#### Source records:
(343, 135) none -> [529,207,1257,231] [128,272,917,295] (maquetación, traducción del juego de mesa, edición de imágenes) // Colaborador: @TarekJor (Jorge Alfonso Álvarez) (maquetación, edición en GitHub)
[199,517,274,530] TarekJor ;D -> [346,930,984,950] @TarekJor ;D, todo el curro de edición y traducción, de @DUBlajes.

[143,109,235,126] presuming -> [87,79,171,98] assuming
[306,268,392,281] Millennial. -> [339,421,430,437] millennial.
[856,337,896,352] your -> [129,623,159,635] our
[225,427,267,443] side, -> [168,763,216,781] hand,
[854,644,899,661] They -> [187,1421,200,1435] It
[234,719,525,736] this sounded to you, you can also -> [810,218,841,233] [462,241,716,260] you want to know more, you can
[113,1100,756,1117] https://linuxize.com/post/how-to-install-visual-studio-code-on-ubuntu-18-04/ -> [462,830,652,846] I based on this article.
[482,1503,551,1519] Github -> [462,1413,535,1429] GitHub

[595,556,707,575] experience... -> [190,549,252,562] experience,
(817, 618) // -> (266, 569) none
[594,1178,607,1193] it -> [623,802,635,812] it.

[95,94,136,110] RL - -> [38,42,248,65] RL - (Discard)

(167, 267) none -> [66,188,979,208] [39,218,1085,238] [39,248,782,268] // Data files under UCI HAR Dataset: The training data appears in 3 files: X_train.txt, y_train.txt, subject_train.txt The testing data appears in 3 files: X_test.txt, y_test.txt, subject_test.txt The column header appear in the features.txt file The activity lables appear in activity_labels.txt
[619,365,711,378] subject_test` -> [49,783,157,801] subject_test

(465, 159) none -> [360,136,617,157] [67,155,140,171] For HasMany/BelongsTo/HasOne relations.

#### Work instruction:
The lines to return are those in the material above that hold "TarekJor".

#### Solution for this exercise:
(343, 135) none -> [529,207,1257,231] [128,272,917,295] (maquetación, traducción del juego de mesa, edición de imágenes) // Colaborador: @TarekJor (Jorge Alfonso Álvarez) (maquetación, edición en GitHub)
[199,517,274,530] TarekJor ;D -> [346,930,984,950] @TarekJor ;D, todo el curro de edición y traducción, de @DUBlajes.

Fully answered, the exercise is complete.